The death toll from the Pukkelpop stage collapse on Thursday is now at five.

A raging storm that caused three tents to collapse at the Belgian music festival left more than 70 festival-goers injured, Billboard confirmed.

About 60,000 people were on festival grounds when the accident occurred near Hasselt, a town close to Brussels. Heavy rain, wind and hail damaged and eventually knocked over the stage tents known as The Chateau Tent, Boiler Room and Wablieft Tent.

All remaining shows were immediately canceled on Thursday evening -- the first day of the festival.

On Friday, Pukkelpop organizers confirmed the cancellation of the rest of the festival.

Words are not enough. We have struggled with the decision to continue the festival. Therefore we have decided to cancel Pukkelpop 2011, organizers said in a statement.

What has happened is very exceptional and could not have been predicted . . . We call on all Pukkelpoppers to return home calmly, they added.

The Foo Fighters, Eminem and The Offspring were all headliners of this year's festival, which included appearances from the Fleet Foxes, the Ting Tings, and the Jared Leto band Thirty Seconds to Mars.

Leto, who was scheduled to perform on Thursday night, was quick to comment on the accident through the band's Web site.

We are absolutely devastated that this celebration ended in tragedy.
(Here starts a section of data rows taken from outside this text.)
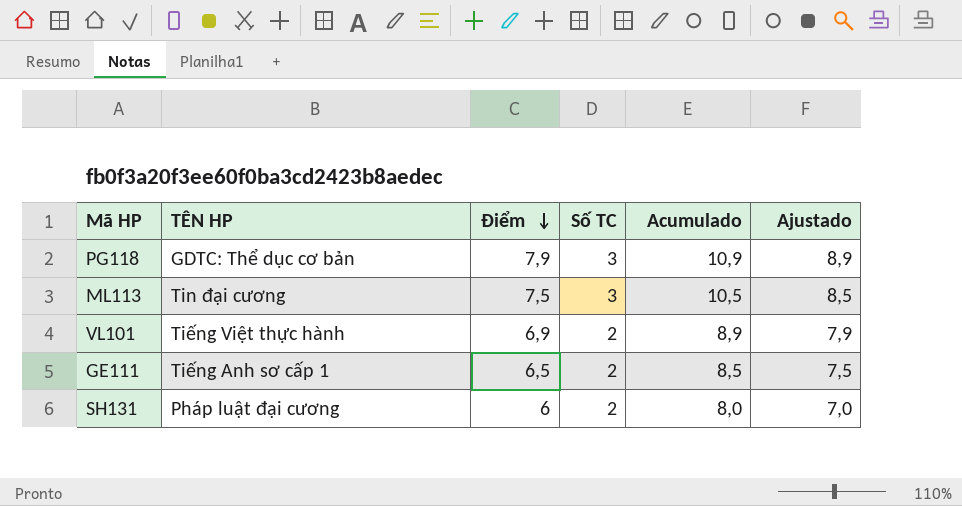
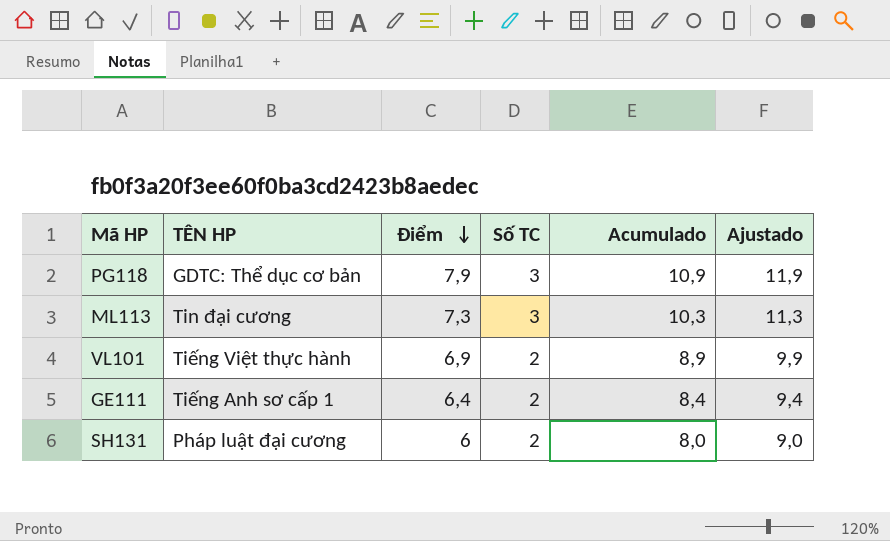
column Ajustado | formula: [Điểm] + 1 -> [Acumulado] + 1
ML113 | Điểm: 7,5 -> 7,3
ML113 | Acumulado: 10,5 -> 10,3
GE111 | Điểm: 6,5 -> 6,4
GE111 | Acumulado: 8,5 -> 8,4

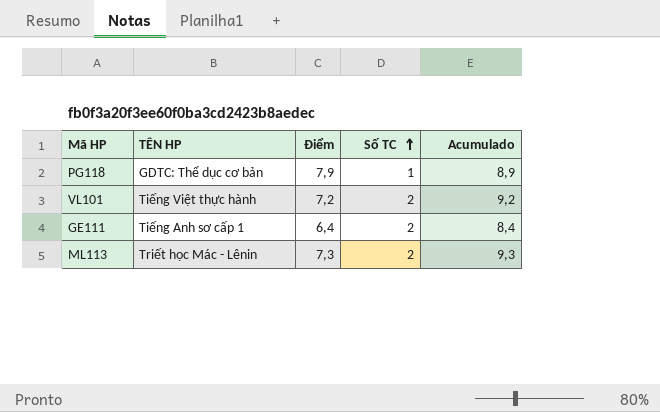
row order: Điểm descending -> Số TC ascending
column Ajustado | formula: [Acumulado] + 1 -> none
row SH131: Pháp luật đại cương | 6 | 2 | 8,0 | 9,0 -> none
PG118 | Số TC: 3 -> 1
PG118 | Acumulado: 10,9 -> 8,9
VL101 | Điểm: 6,9 -> 7,2
VL101 | Acumulado: 8,9 -> 9,2
ML113 | TÊN HP: Tin đại cương -> Triết học Mác - Lênin
ML113 | Số TC: 3 -> 2
ML113 | Acumulado: 10,3 -> 9,3

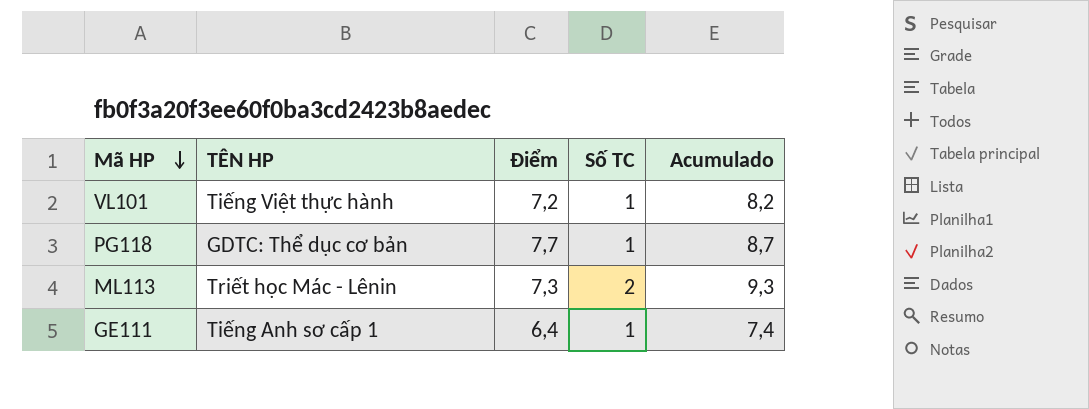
row order: Số TC ascending -> Mã HP descending
VL101 | Số TC: 2 -> 1
VL101 | Acumulado: 9,2 -> 8,2
PG118 | Điểm: 7,9 -> 7,7
PG118 | Acumulado: 8,9 -> 8,7
GE111 | Số TC: 2 -> 1
GE111 | Acumulado: 8,4 -> 7,4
To those that were injured we are sending thoughts and prayers. Obviously under these horrible and dangerous circumstances, and out of respect for those who have passed, Thirty Seconds to Mars will not be playing. We love you all and hope tomorrow brings a better day, he wrote.

Pukkelpop is an annual three-day music festival that has drawn record crowds and world-class artists since 1985. Past performers have included the Red Hot Chili Peppers, Radiohead, Nirvana and Green Day.

The stage collapse in Belgium is the second music festival tragedy to occur this week. On Aug. 13, five people were killed when high winds caused a stage to collapse at the Indiana State Festival -- moments before country band Sugarland was scheduled to perform.

While music cannot change the events and losses at the Indiana State Fair, it can hopefully serve as a ritual and a balm to provide comfort and facilitate healing in this time of great sorrow, Sugarland wrote on its Web site earlier this week.